Is Adopting a Greyhound Right for You?

Photo by Kevin Lowery | www.kevinlowery.com

Photo by Kevin Lowery | www.kevinlowery.com

As an experienced Greyhound owner, I will be the first to tell you that there is a lot to celebrate about this breed. My Greyhound, Figs Kazaam (Kazzy), was a beautiful, brindle fellow that lived with us from his 5th through 9th year. His untimely death from bone cancer was heart wrenching. However, his ability to overcome his fear of anything novel along with his sweet disposition will forever stay with us.

Most people have heard the adage, Greyhounds are giant couch potatoes. I can attest that there is a lot of truth to this statement. This breed doesn’t require the amount of exercise that many assume it would. They are sprinters on the track, not long distance runners, and that makes all the difference.
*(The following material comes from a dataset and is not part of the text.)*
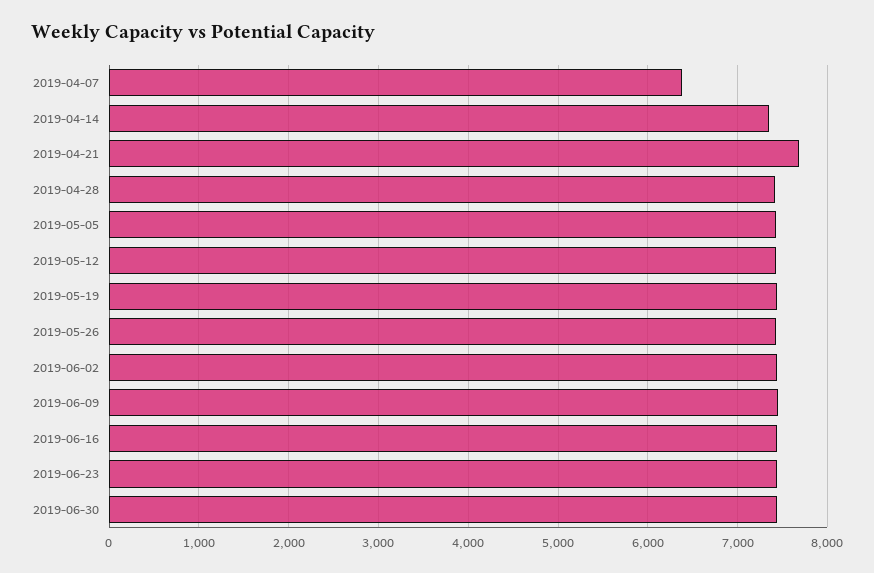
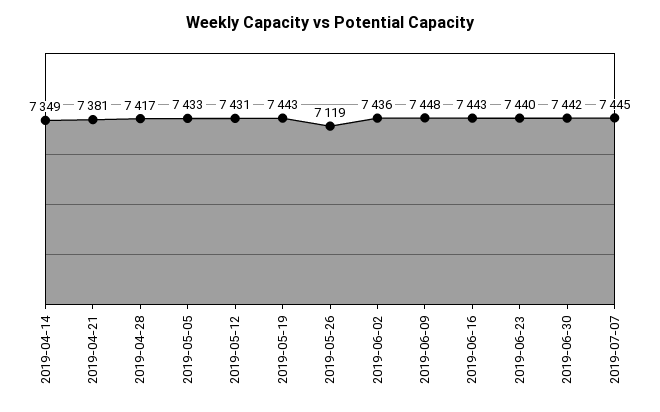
2019-04-07: 6400 -> none
2019-04-21: 7700 -> 7381
2019-05-26: 7400 -> 7119
2019-07-07: none -> 7445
A couple of outings a day, perhaps to run at an enclosed park or a long walk around the neighborhood, is plenty of exercise for most of these dogs. When they use the term “retired Greyhound”, they mean it!

These are large dogs. Their height is usually somewhere between 25 to 30 inches and they weigh in between 50 and 85 pounds. They take up quite a bit of space in the house. Our rescue group brought a Greyhound out to our house in order to show us just what we were signing up for. That was a really good idea. My husband and I were both taken aback at the size of these dogs.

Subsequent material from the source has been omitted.